To gain deeper insights into the realities faced by those on the front lines of RCM, we recently sat down with April Torres, an experienced revenue cycle manager, for our "Day in the Life" series. With 20 years in the field, April has seen many sides of revenue cycle operations, progressing from an authorizations position to her current role as a billing manager for outpatient clinics within a hospital. Her perspective sheds light on the multifaceted nature of this role, which she describes as having "never a dull moment". April firmly believes her primary purpose is serving patients, emphasizing that while it might not be direct patient care, everything in RCM ultimately contributes to getting patients through their healthcare journey and ensuring the organization can better serve them. This patient-centric view, she explains, extends to working with patients to ease the burden of daunting medical bills.

As we look ahead, April highlights that the primary challenges in 2025 largely revolve around processes, particularly due to shifts in work models. Let’s dive into these challenges and explore how revenue cycle managers are strategically adapting to them.

The Payer Puzzle: A Constant Challenge and Resource

One of the most persistent frustrations for revenue cycle managers, April notes, stems from the inconsistencies among payers. "Every payer’s different, and it’s a challenge," she explains, highlighting that what one payer looks for or how they review claims is not standardized across the board. This lack of uniformity can make claim processing a constant puzzle for RCM teams.

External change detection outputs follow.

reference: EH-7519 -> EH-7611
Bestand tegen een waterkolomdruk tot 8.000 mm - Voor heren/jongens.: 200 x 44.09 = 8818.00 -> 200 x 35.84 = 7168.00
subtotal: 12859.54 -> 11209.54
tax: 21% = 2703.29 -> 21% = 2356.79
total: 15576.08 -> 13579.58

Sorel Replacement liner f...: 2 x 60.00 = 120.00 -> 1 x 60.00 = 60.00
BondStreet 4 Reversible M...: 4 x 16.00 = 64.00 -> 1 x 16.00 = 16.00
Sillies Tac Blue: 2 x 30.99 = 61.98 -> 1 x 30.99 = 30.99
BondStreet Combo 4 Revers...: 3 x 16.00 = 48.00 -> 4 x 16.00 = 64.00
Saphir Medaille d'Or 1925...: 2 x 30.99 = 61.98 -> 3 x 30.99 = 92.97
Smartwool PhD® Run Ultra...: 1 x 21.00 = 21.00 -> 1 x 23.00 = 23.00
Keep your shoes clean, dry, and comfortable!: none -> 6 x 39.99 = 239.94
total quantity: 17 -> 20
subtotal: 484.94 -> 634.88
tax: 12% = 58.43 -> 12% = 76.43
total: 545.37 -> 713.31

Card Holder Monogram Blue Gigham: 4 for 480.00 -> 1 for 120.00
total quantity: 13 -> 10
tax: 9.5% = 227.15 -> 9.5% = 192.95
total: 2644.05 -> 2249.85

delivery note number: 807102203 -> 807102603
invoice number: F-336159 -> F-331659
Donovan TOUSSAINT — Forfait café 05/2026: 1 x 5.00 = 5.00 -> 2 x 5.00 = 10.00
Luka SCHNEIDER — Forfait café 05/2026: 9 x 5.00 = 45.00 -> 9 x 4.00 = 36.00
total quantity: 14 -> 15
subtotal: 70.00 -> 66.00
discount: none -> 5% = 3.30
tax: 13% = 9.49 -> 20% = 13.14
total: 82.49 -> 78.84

The healthcare industry is heavily regulated, with rules and requirements constantly shifting, adding another layer of complexity. Healthcare administrators and revenue cycle managers are continually scrambling to stay up-to-date on everything from new coding guidelines to evolving privacy regulations. A significant area of focus for 2025 is the development of new regulations around the safe and proper use of AI tools in RCM. There's also an ongoing "push and pull" with insurance companies regarding the use of AI for applications like prior authorization. While positive for patients, these regulatory shifts create more backend work for providers, requiring ongoing staff training, vigilant monitoring, and potentially, collaboration with compliance experts or legal counsel to avoid costly penalties.

Despite the challenges, April emphasizes that payers can also be a valuable resource. She shares a positive development:

"I have found though that a lot of our payers have been extremely helpful. If they’re going to reject a claim, especially if they reject it by paper, I’m getting rejections that have basically directions, step by step, what they’re looking for. So I think they’ve really put in a lot of time there too, trying to assist the billing teams and let them know what they’re looking for so that our clients can be paid."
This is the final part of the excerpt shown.